- **Your task**
Copy all the records exactly, but keep the pictures out of your version.

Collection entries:
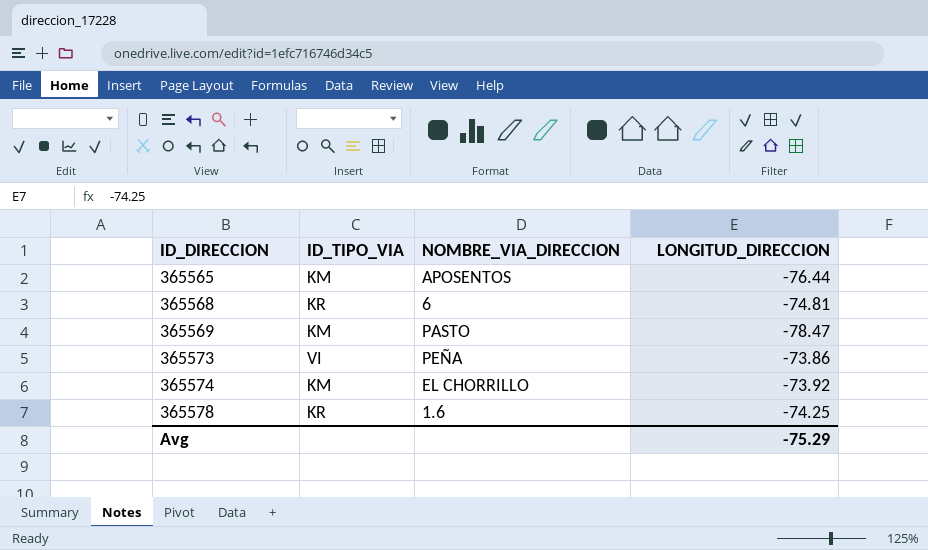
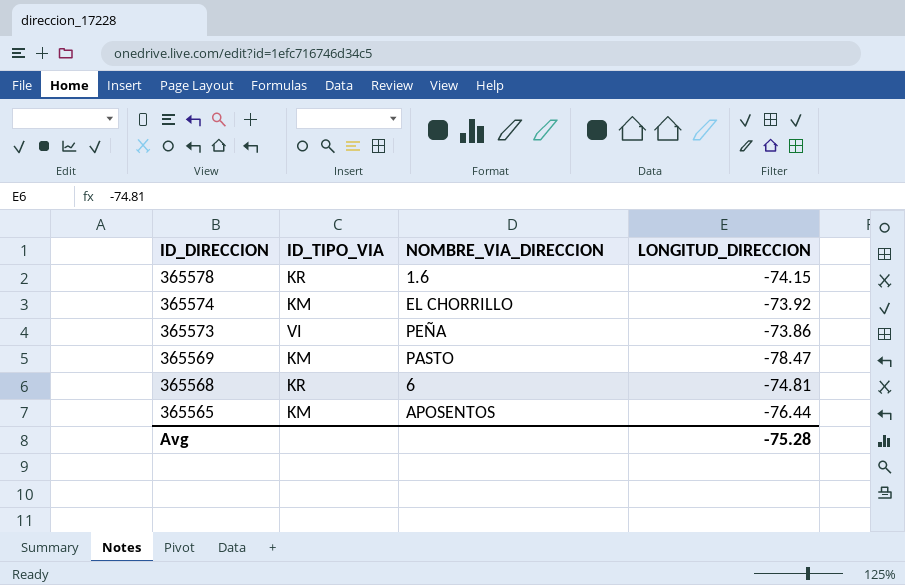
row order: ID_DIRECCION ascending -> ID_DIRECCION descending
365578 | LONGITUD_DIRECCION: -74.25 -> -74.15
Avg | LONGITUD_DIRECCION: -75.29 -> -75.28

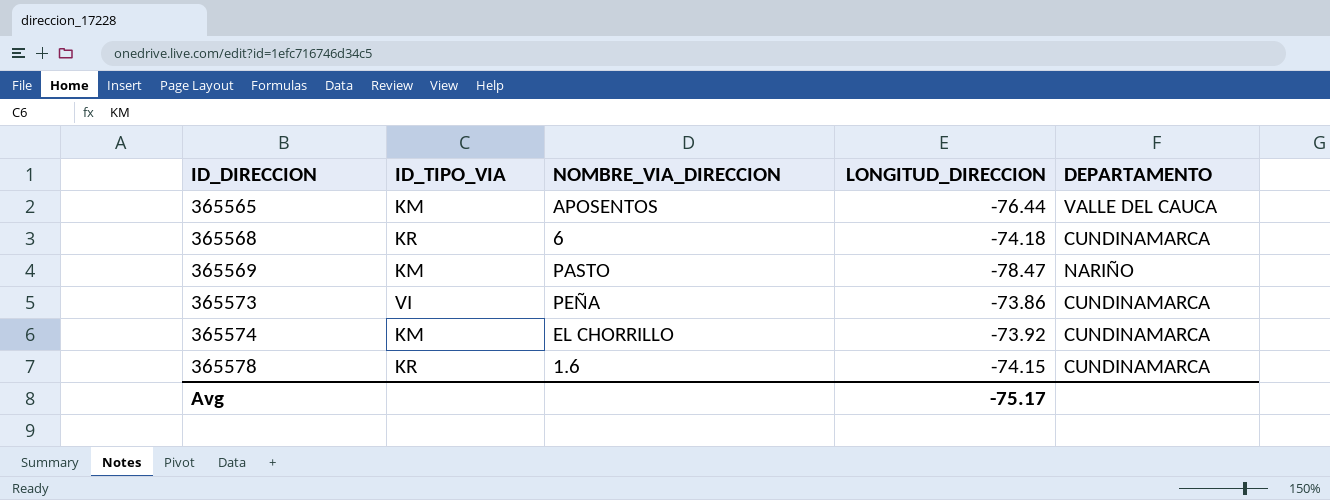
row order: ID_DIRECCION descending -> ID_DIRECCION ascending
column DEPARTAMENTO | position: none -> 5
365568 | LONGITUD_DIRECCION: -74.81 -> -74.18
Avg | LONGITUD_DIRECCION: -75.28 -> -75.17

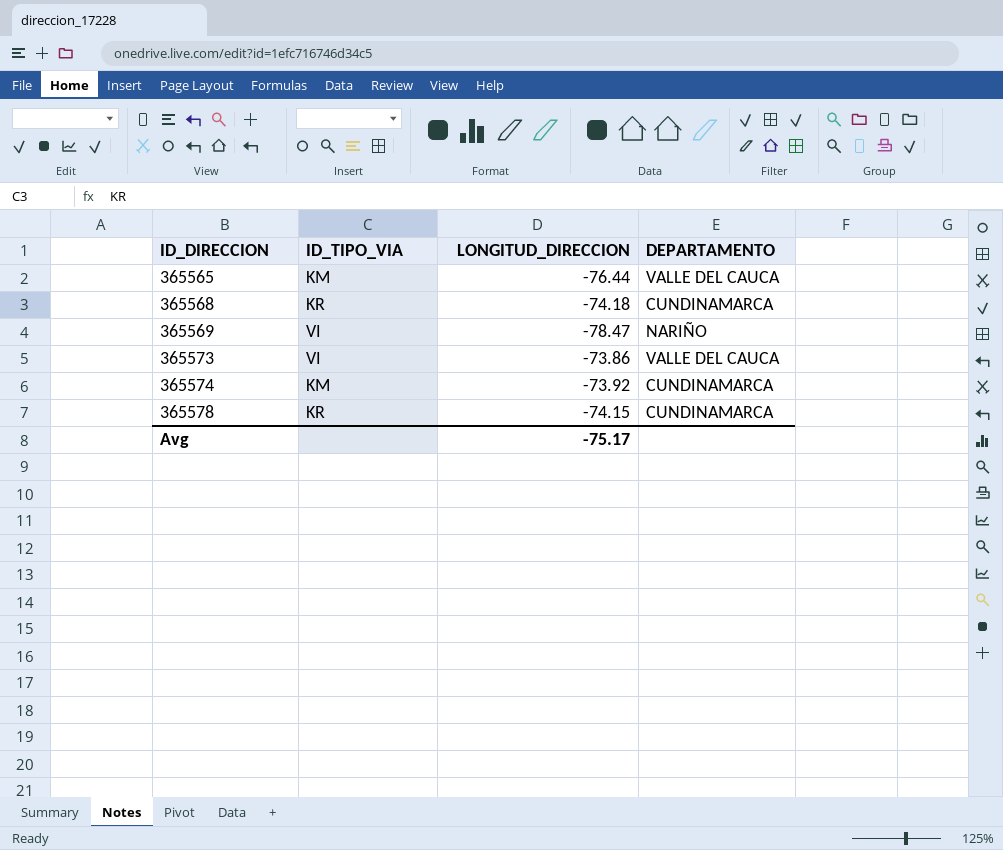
column NOMBRE_VIA_DIRECCION | position: 3 -> none
365569 | ID_TIPO_VIA: KM -> VI
365573 | DEPARTAMENTO: CUNDINAMARCA -> VALLE DEL CAUCA

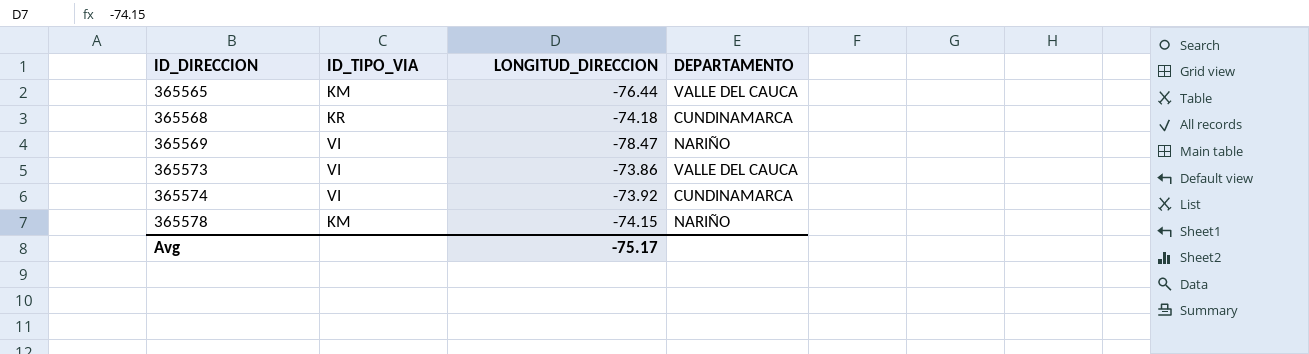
365574 | ID_TIPO_VIA: KM -> VI
365578 | ID_TIPO_VIA: KR -> KM
365578 | DEPARTAMENTO: CUNDINAMARCA -> NARIÑO

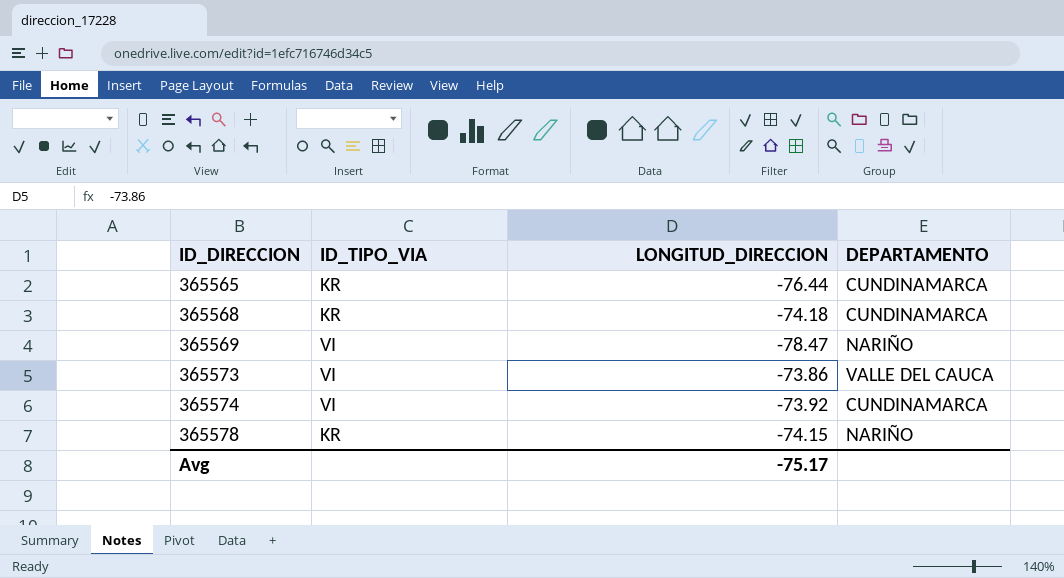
365565 | ID_TIPO_VIA: KM -> KR
365565 | DEPARTAMENTO: VALLE DEL CAUCA -> CUNDINAMARCA
365578 | ID_TIPO_VIA: KM -> KR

- **Answer section**
row order: ID_DIRECCION ascending -> ID_DIRECCION descending
365578 | LONGITUD_DIRECCION: -74.25 -> -74.15
Avg | LONGITUD_DIRECCION: -75.29 -> -75.28

row order: ID_DIRECCION descending -> ID_DIRECCION ascending
column DEPARTAMENTO | position: none -> 5
365568 | LONGITUD_DIRECCION: -74.81 -> -74.18
Avg | LONGITUD_DIRECCION: -75.28 -> -75.17

column NOMBRE_VIA_DIRECCION | position: 3 -> none
365569 | ID_TIPO_VIA: KM -> VI
365573 | DEPARTAMENTO: CUNDINAMARCA -> VALLE DEL CAUCA

365574 | ID_TIPO_VIA: KM -> VI
365578 | ID_TIPO_VIA: KR -> KM
365578 | DEPARTAMENTO: CUNDINAMARCA -> NARIÑO

365565 | ID_TIPO_VIA: KM -> KR
365565 | DEPARTAMENTO: VALLE DEL CAUCA -> CUNDINAMARCA
365578 | ID_TIPO_VIA: KM -> KR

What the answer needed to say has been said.